Rechtspraak
Rechtbank Midden-Nederland (Locatie Utrecht), 31 maart 2025
ECLI:NL:RBMNE:2025:1716
Feiten
Werknemer is sinds 17 oktober 2022 in dienst bij werkgeefster als injecteerder (van bodem- en bouwkundige constructies). Op 22 januari 2024 heeft werknemer zich ziek gemeld wegens klachten aan zijn hand. De bedrijfsarts heeft op 23 april 2024 geconstateerd dat werknemer ongeschikt is voor zijn eigen werk, maar dat hij wel vervangende werkzaamheden kan verrichten. Werkgeefster heeft met ingang van 5 september 2024 het loon van werknemer stopgezet, omdat zij van mening is dat werknemer weigert passende werkzaamheden te verrichten. In onderhavige kortgedingprocedure vordert werknemer betaling van zijn (achterstallig) loon vanaf 5 september 2024.
Oordeel
De kantonrechter oordeelt als volgt. Uit het advies van de bedrijfsarts blijkt weliswaar dat werknemer vervangende werkzaamheden kan verrichten, maar de bedrijfsarts laat zich niet uit over welke werkzaamheden dat zijn.
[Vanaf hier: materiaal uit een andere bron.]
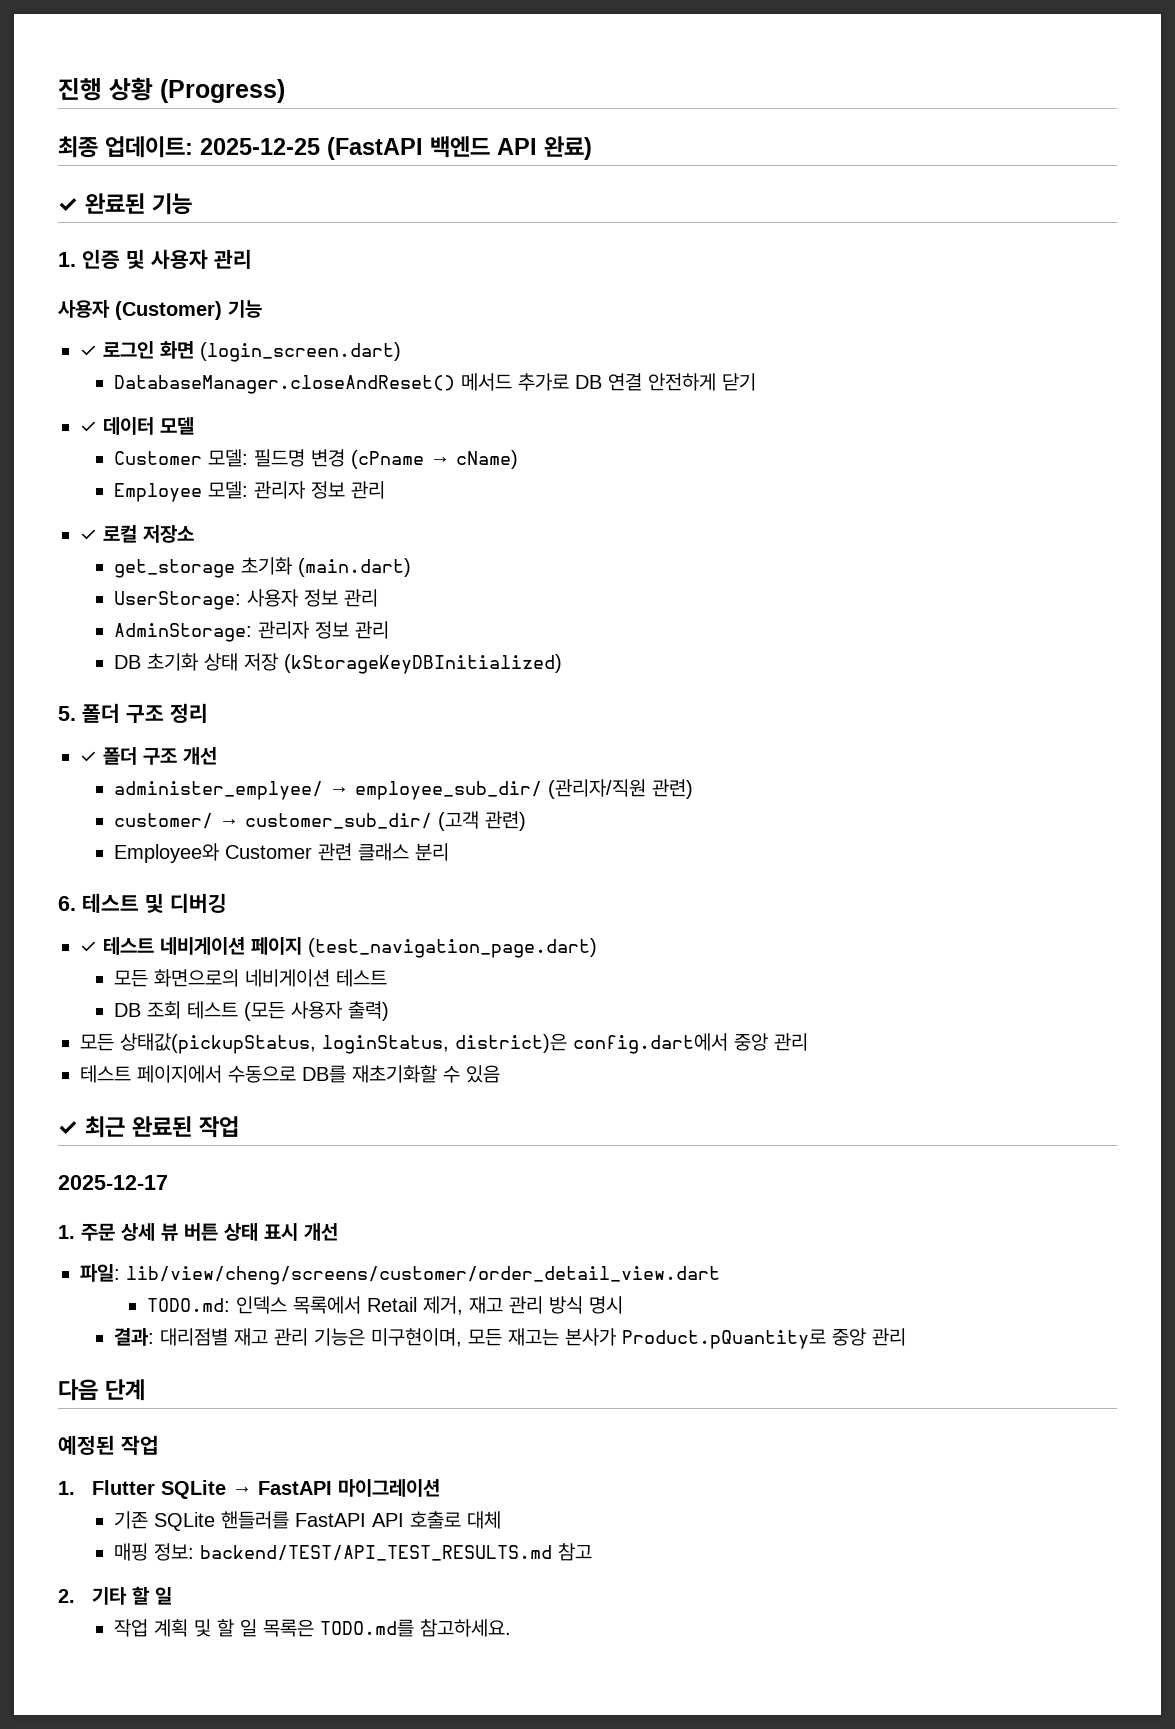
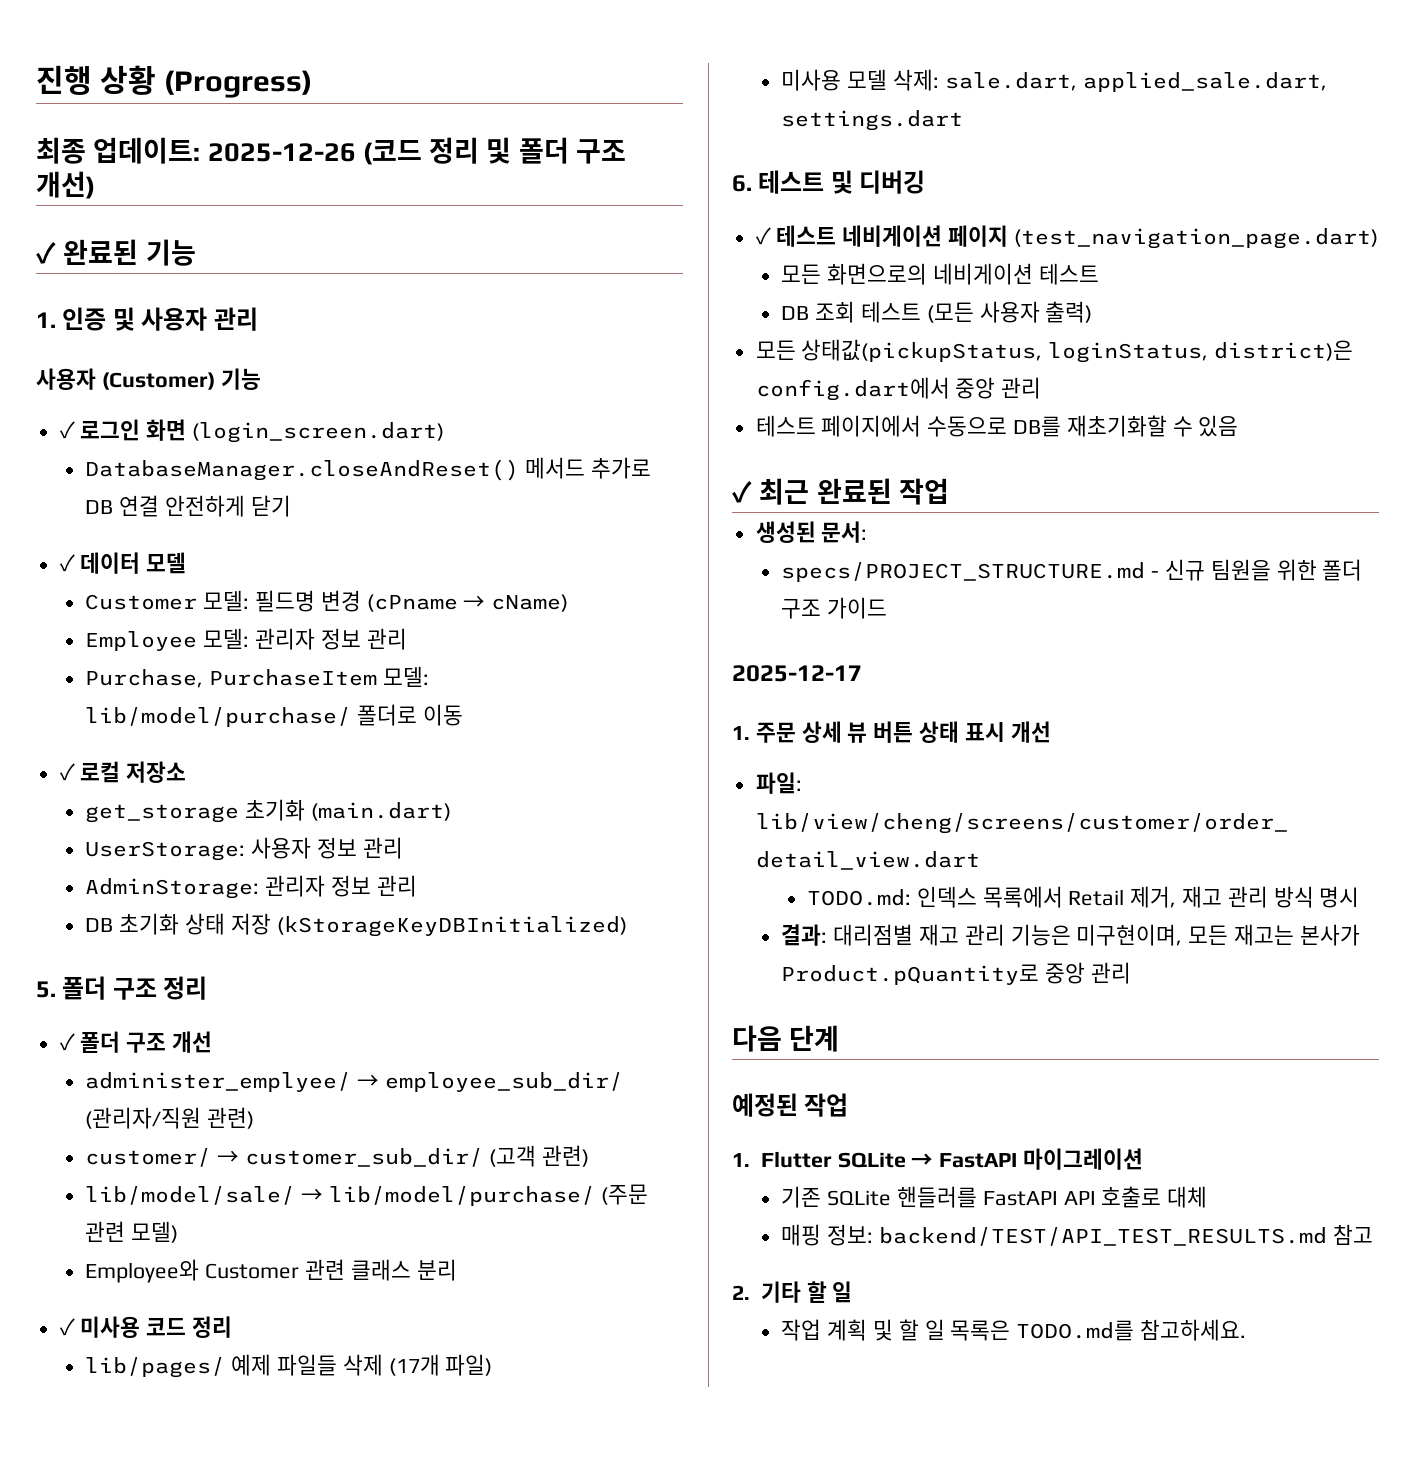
- 최종 업데이트: 2025-12-25 (FastAPI 백엔드 API 완료)
+ 최종 업데이트: 2025-12-26 (코드 정리 및 폴더 구조 개선)
+ Purchase, PurchaseItem 모델: lib/model/purchase/ 폴더로 이동
+ lib/model/sale/ → lib/model/purchase/ (주문 관련 모델)
+ ✓ 미사용 코드 정리
+ lib/pages/ 예제 파일들 삭제 (17개 파일)
+ 미사용 모델 삭제: sale.dart, applied_sale.dart, settings.dart
+ 생성된 문서:
+ specs/PROJECT_STRUCTURE.md - 신규 팀원을 위한 폴더 구조 가이드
Als werkgeefster en werknemer het niet eens zijn over de vraag welke werkzaamheden passend zijn, dient volgens de bedrijfsarts deze vraag voorgelegd te worden aan een arbeidsdeskundige. Nu werkgeefster werknemer heeft aangeboden administratieve werkzaamheden te verrichten en werknemer heeft betwist dat deze werkzaamheden passend zijn, had in lijn met het oordeel van de bedrijfsarts een arbeidsdeskundige daarover moeten adviseren. Werkgeefster heeft dat oordeel echter niet willen afwachten. Bovendien is later uit het advies van de arbeidsdeskundige gebleken dat de werkzaamheden inderdaad niet passend zijn. Werkgeefster mocht het loon op 5 september 2024 dus niet stopzetten. Vanaf 3 december 2024 heeft werknemer echter geen recht (meer) op loon. In het deskundigenoordeel van 5 november 2024 van het UWV staat dat er binnen de organisatie van werkgeefster passend werk is voor werknemer, namelijk het verrichten van werkzaamheden als “derde man”. Werkgeefster heeft werkneemster op 29 november 2024 opgeroepen om deze werkzaamheden vanaf 3 december 2024 uit te voeren. Nu werknemer zonder goede reden niet is komen opdagen, heeft hij vanaf die datum geen recht (meer) op loon. Over het achterstallig loon in de periode 5 september tot 3 december 2024 is werkgeefster een wettelijke verhoging van 50% verschuldigd. Tot slot wordt werkgeefster onder straffe van een dwangsom veroordeeld tot afgifte van de salarisspecificaties.